Impact of Footnotes Adjustments and Forensic Accounting

In order to derive the true recurring cash flows, an accurate invested capital, and a real shareholder value, we have made several adjustments to Demandware’s 2014 10-K. The adjustments we made are as follows:

The largest income statement adjustment was $1 million (<1% of revenue) in non-operating expenses hidden in operating line items. Despite removing these expenses, Demandware’s NOPAT is still negative -$25 million.

The largest balance sheet adjustment made was the removal of $36 million in assets related to midyear acquisitions. This adjustment represented 12% of reported net assets. Despite removing this amount from invested capital, Demandware still generated a -35% ROIC in 2014.

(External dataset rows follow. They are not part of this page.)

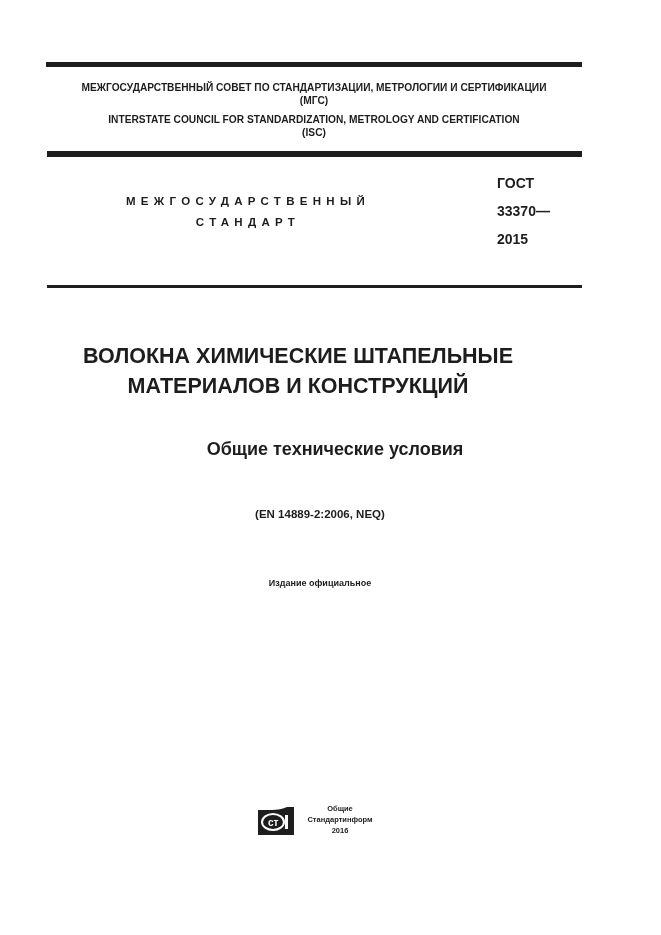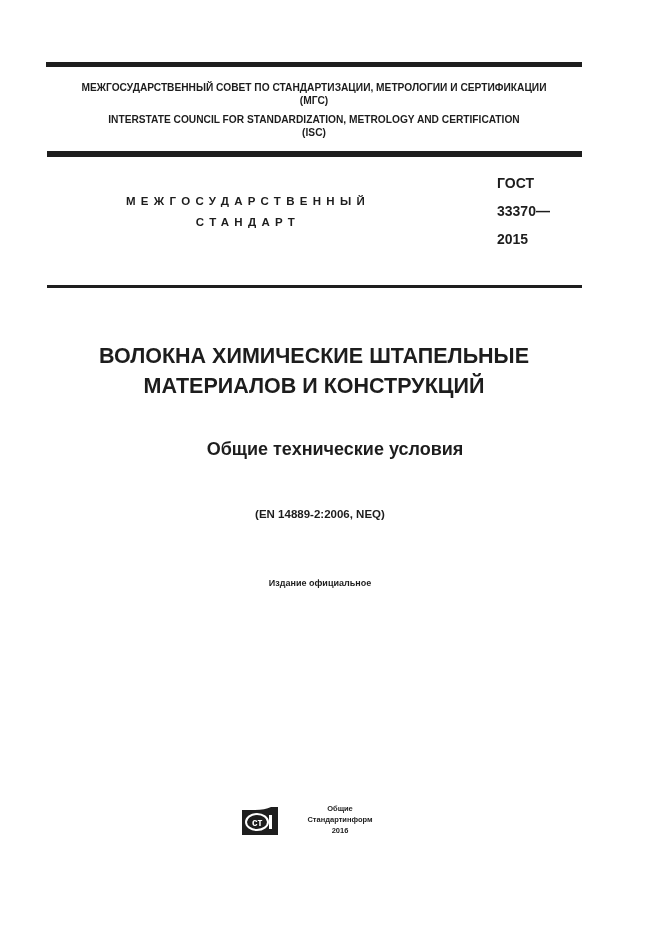--- a/index.html
+++ b/index.html
@@ -22,7 +22,7 @@
     .gost { position: absolute; left: 497px; top: 169px; font-weight: bold; font-size: 14px; line-height: 28px; }
     .gost span { display: block; }
 
-    .title { position: absolute; left: 60px; width: 508px; top: 341px; text-align: center;
+    .title { position: absolute; left: 44px; width: 508px; top: 341px; text-align: center;
              font-weight: bold; font-size: 21.5px; line-height: 30px; }
     .title span { display: block; }
 

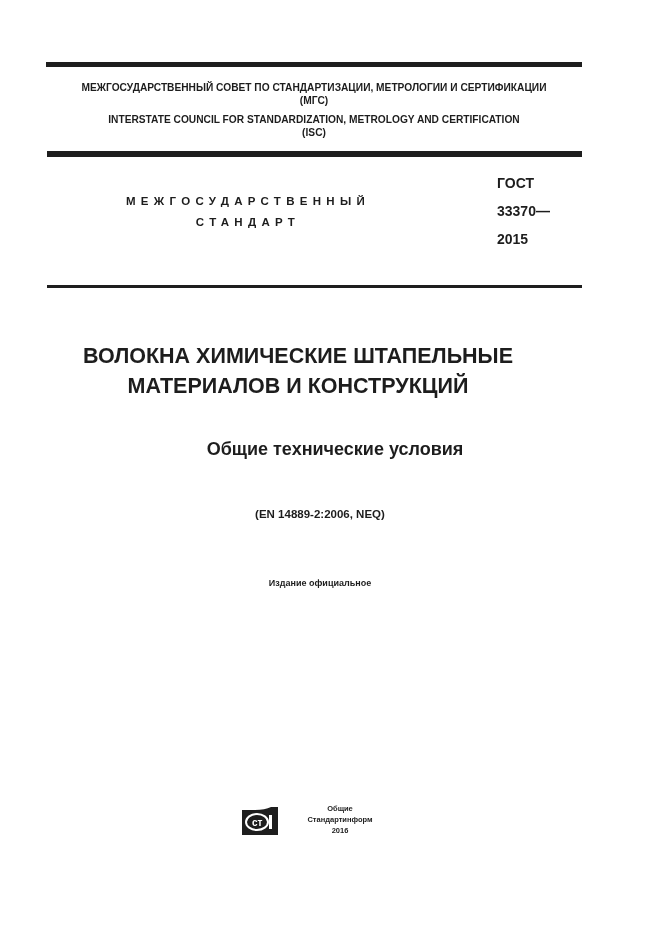--- a/index.html
+++ b/index.html
@@ -35,7 +35,7 @@
     .edition { position: absolute; left: 200px; width: 240px; top: 577px; text-align: center;
                font-weight: bold; font-size: 9px; line-height: 12px; }
 
-    .logo { position: absolute; left: 241px; top: 806px; width: 38px; height: 30px; }
+    .logo { position: absolute; left: 257px; top: 806px; width: 38px; height: 30px; }
     .publisher { position: absolute; left: 290px; width: 100px; top: 803px; text-align: center;
                  font-weight: bold; font-size: 7.5px; line-height: 11px; }
     .publisher span { display: block; }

The largest adjustment to shareholder value came in the form of $105 million in outstanding employee stock option liabilities. These option liabilities represent 4% of Demandware’s current market cap.

Valuation is Out of Touch

Demandware is dangerously overvalued. To justify its current price of $72/share, the company must raise its pretax (NOPBT) margin from -16% to 5% and grow revenue by 31% per year for the next 18 years. In this scenario, Demandware would then be generating over $20 billion in revenue, higher than eBay’s 2014 revenue. Growth at the levels implied by the market price seems unrealistic given the stiff competition the company faces. A more realistic value for Demandware, even giving them credit for 15% NOPBT margins (above retailers but below large tech firms like IBM and MSFT), and 10% revenue growth for the next decade, the stock is only worth $12/share today –– a 83% downside from current levels.


The biggest potential catalyst for Demandware, much like other recent Danger Zone stocks, is an earnings miss. When revenue growth stories fail to produce the profit results the market is expecting, the stock can drop drastically. Take Workday’s recent 15% decline after recent earnings or even Netflix’s 20% drop in late 2014 as prior examples. Demandware walks a fine line between “hyper revenue growth” and unprofitable cloud business. An earnings miss can easily flip sentiment from exuberant to negative.

Short Interest

Short interest stands at 3.6 million shares, or less than 10% of shares outstanding.

Heavy Insider Selling, Not Much Buying

In the past 12 months, insiders have bought 265 thousand shares and sold 1.5 million shares, for a net of 1.2 million shares sold. This figure represents 3% of all shares outstanding.

Executive Compensation Not Based On Profits

Demandware’s executives are paid annual cash bonuses in addition to long-term stock awards. 90% of the cash bonuses are based upon corporate performance with the remainder based upon individual performance. Half of the corporate performance bonus is based upon non-GAAP EBITDA and a company defined “renewal dollar percentage”, while the other half is based on the discretion of the compensation committee using company-defined metrics for success. The compensation committee is able to award executives with equity incentive awards that are aimed at aligning executives with the interests of shareholders. Metrics for how executives earn these equity awards are not abundantly clear in Demandware’s proxy document, other than they are based on individual performance and remaining competitive against the company’s peer group.

Dangerous Funds That Hold DWRE

The following ETFs and mutual funds allocate significantly to DWRE and earn our Dangerous or Very Dangerous ratings.

  1. Wells Fargo Advantage Emerging Growth Fund (WEMAX) — 2.2% allocation to DWRE and Very Dangerous rating
  2. John Hancock Small Cap Equity Fund (SPVSX) — 2.0% allocation to DWRE and Dangerous rating

Disclosure: David Trainer, Allen L. Jackson, and Kyle Guske II receive no compensation to write about any specific stock, sector, or theme.